• **Aim of the task**:
Your output should be the line with "[325,902,402,919] pwd, lpwd" and all following lines of the data below, through the end, repeated exactly.

• **Material supplied**:
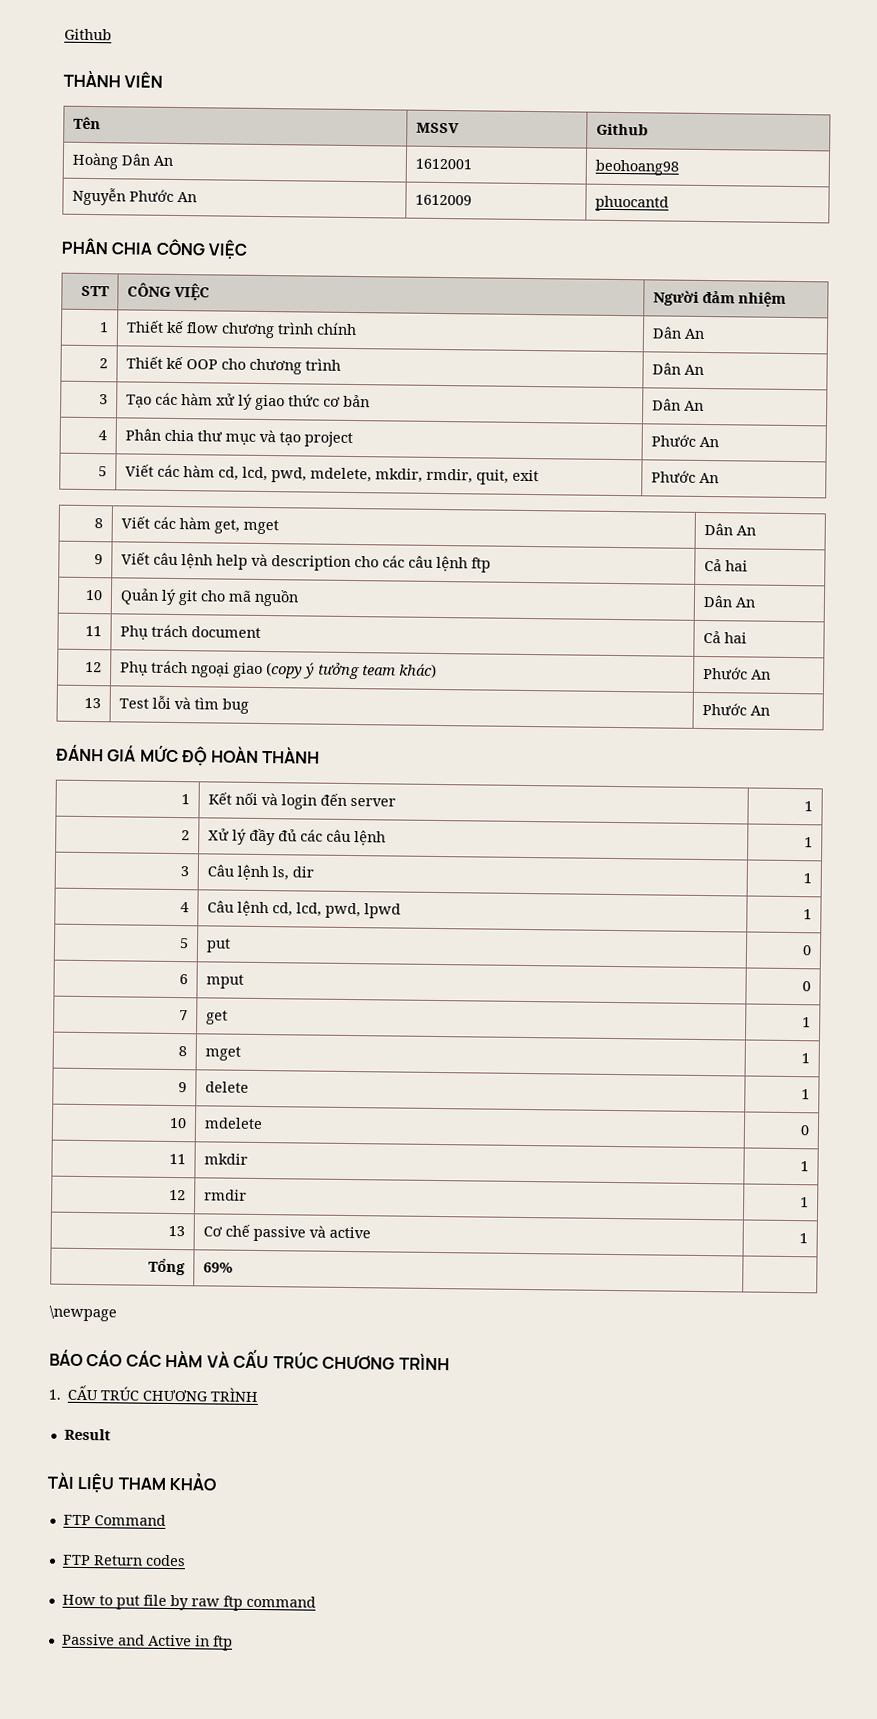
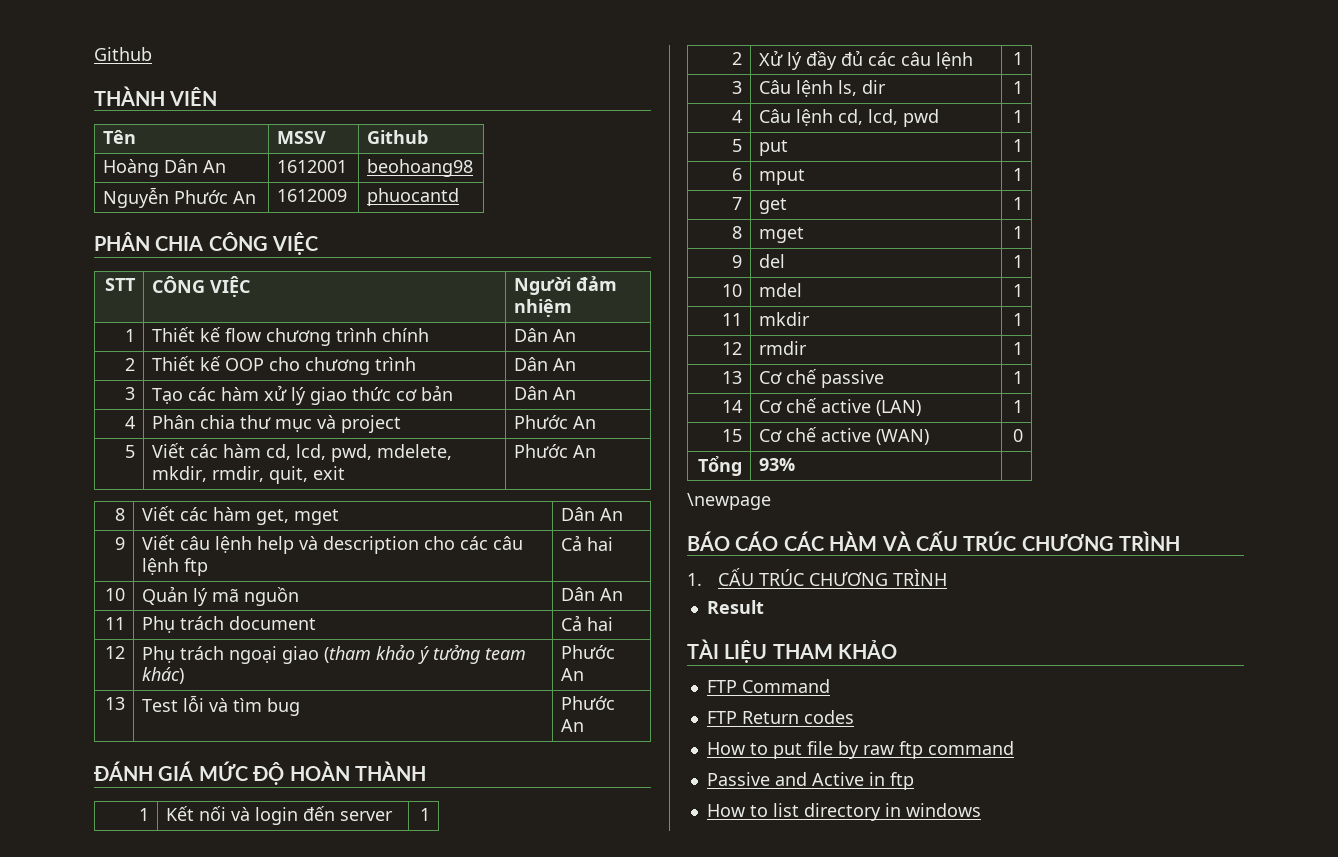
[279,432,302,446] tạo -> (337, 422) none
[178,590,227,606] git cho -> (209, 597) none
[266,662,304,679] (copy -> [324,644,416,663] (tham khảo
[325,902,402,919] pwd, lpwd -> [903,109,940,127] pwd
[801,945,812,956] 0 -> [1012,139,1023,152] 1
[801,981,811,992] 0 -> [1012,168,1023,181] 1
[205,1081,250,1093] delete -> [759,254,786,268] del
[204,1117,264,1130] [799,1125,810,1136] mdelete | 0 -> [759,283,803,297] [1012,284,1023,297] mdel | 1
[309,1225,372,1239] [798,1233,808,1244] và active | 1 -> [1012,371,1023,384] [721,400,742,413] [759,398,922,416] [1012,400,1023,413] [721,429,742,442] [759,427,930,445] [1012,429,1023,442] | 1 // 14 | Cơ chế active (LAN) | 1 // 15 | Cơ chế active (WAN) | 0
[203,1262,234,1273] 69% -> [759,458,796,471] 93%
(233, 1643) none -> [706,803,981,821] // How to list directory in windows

• **Response**:
[325,902,402,919] pwd, lpwd -> [903,109,940,127] pwd
[801,945,812,956] 0 -> [1012,139,1023,152] 1
[801,981,811,992] 0 -> [1012,168,1023,181] 1
[205,1081,250,1093] delete -> [759,254,786,268] del
[204,1117,264,1130] [799,1125,810,1136] mdelete | 0 -> [759,283,803,297] [1012,284,1023,297] mdel | 1
[309,1225,372,1239] [798,1233,808,1244] và active | 1 -> [1012,371,1023,384] [721,400,742,413] [759,398,922,416] [1012,400,1023,413] [721,429,742,442] [759,427,930,445] [1012,429,1023,442] | 1 // 14 | Cơ chế active (LAN) | 1 // 15 | Cơ chế active (WAN) | 0
[203,1262,234,1273] 69% -> [759,458,796,471] 93%
(233, 1643) none -> [706,803,981,821] // How to list directory in windows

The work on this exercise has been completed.